▶ [Exercise]
Let the answer be the lines from the one with "- Just be aware" to the end of the entries, copied exactly with both boundary lines kept.

----

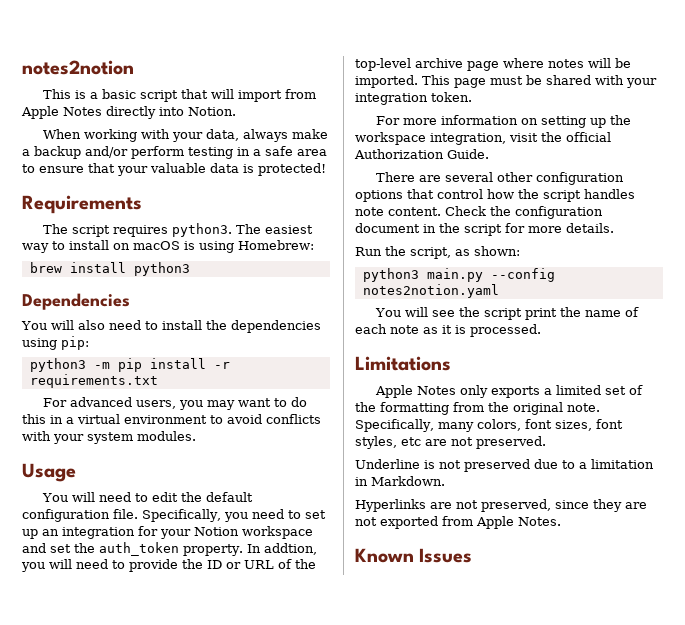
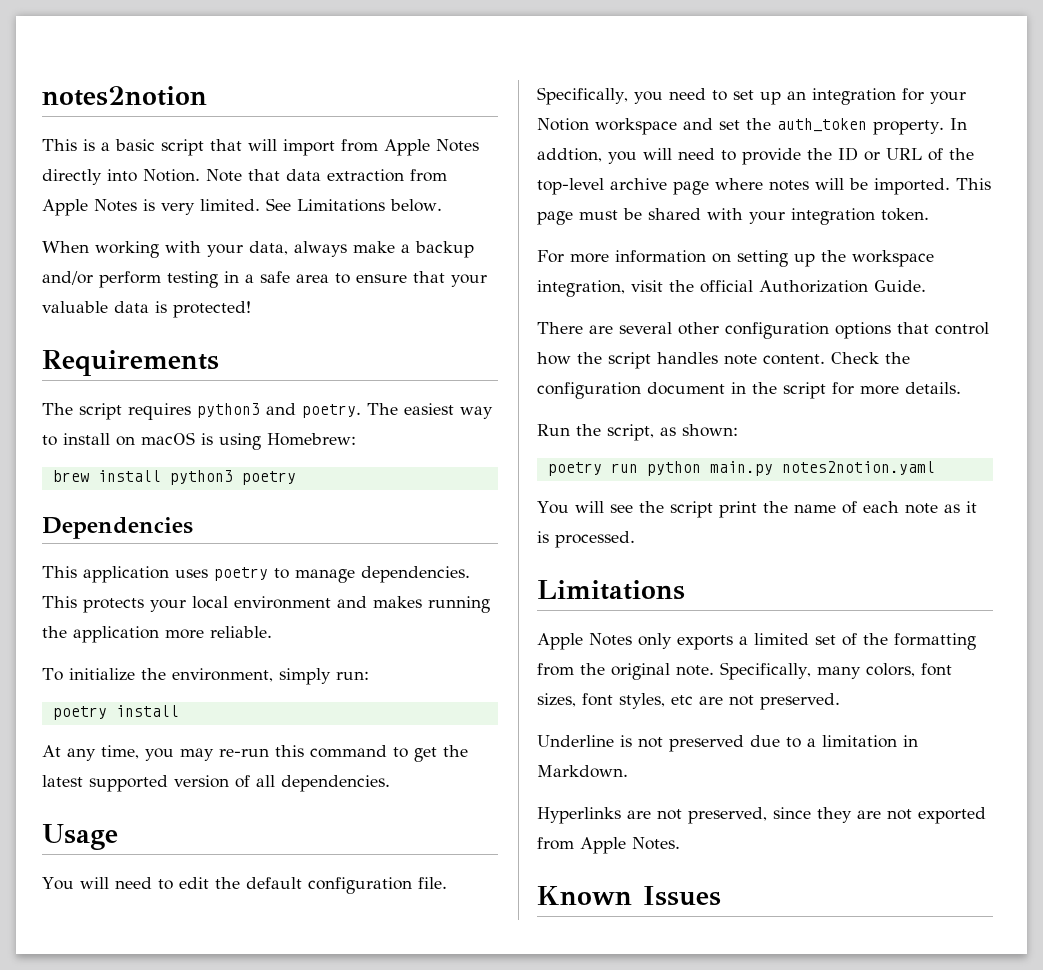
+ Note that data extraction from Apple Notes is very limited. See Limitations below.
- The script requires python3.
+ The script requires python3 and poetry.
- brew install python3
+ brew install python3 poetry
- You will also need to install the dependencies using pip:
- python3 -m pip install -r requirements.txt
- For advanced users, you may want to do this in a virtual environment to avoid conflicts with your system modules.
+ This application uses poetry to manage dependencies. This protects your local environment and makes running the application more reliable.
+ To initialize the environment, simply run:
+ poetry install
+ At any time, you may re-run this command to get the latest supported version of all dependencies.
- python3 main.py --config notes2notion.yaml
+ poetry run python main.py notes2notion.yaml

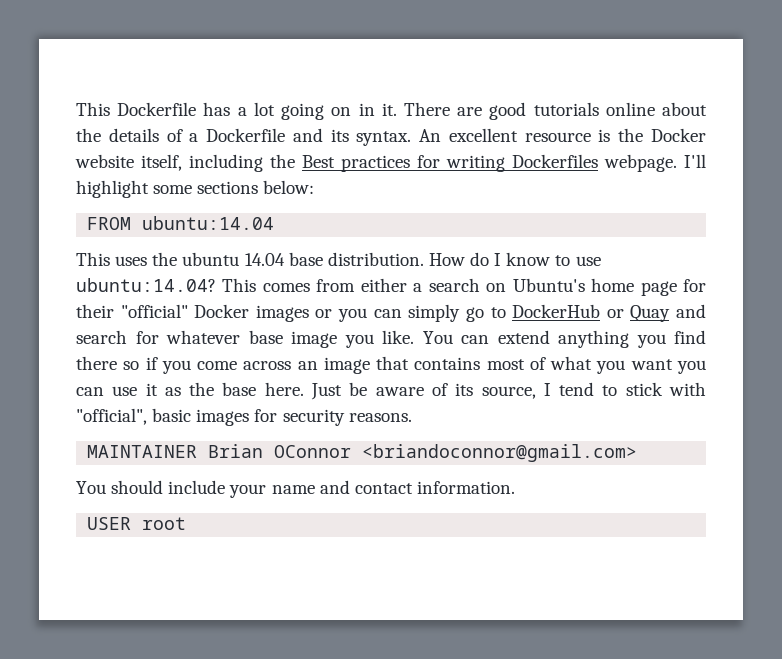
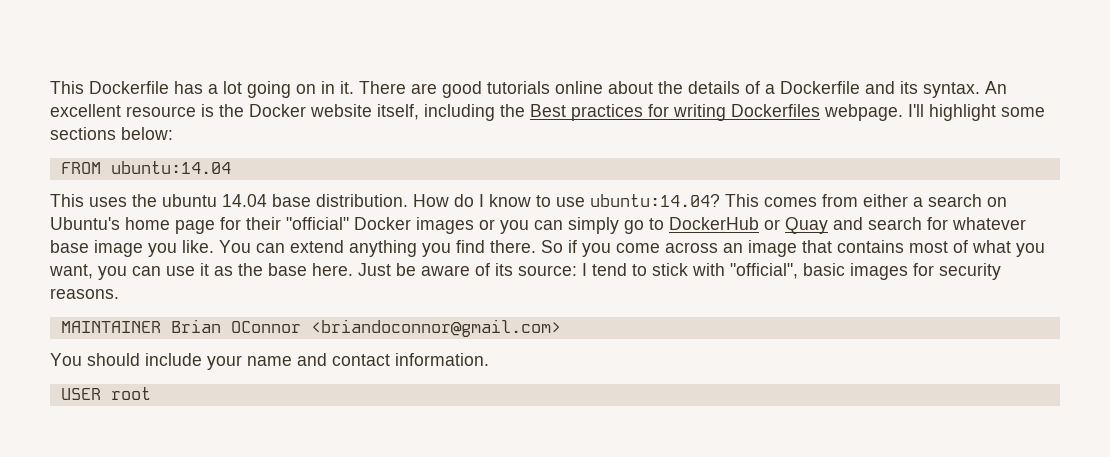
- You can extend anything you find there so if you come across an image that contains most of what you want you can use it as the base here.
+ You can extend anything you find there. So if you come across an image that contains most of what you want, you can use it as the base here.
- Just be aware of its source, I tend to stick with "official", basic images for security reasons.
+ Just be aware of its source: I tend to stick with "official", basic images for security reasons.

----

▶ [Answer for this exercise]
- Just be aware of its source, I tend to stick with "official", basic images for security reasons.
+ Just be aware of its source: I tend to stick with "official", basic images for security reasons.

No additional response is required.